Required work:
Write all of the entries out again exactly, but not the images.

Data extracts:
[Start of Attachment]

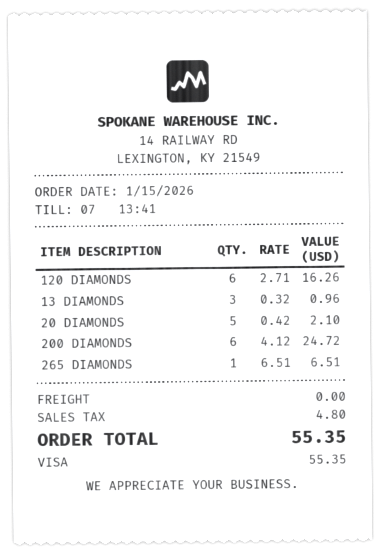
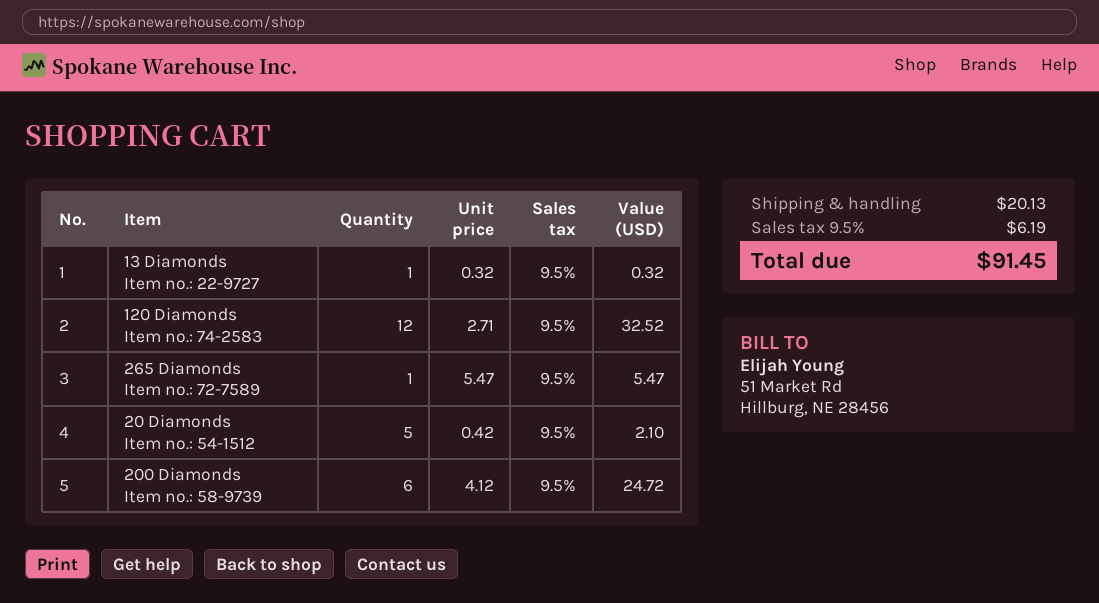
120 DIAMONDS: 6 x 2.71 = 16.26 -> 12 x 2.71 = 32.52
13 DIAMONDS: 3 x 0.32 = 0.96 -> 1 x 0.32 = 0.32
265 DIAMONDS: 1 x 6.51 = 6.51 -> 1 x 5.47 = 5.47
shipping: 0.00 -> 20.13
tax: 4.80 -> 6.19
total: 55.35 -> 91.45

[End of Attachment]

The answer:
120 DIAMONDS: 6 x 2.71 = 16.26 -> 12 x 2.71 = 32.52
13 DIAMONDS: 3 x 0.32 = 0.96 -> 1 x 0.32 = 0.32
265 DIAMONDS: 1 x 6.51 = 6.51 -> 1 x 5.47 = 5.47
shipping: 0.00 -> 20.13
tax: 4.80 -> 6.19
total: 55.35 -> 91.45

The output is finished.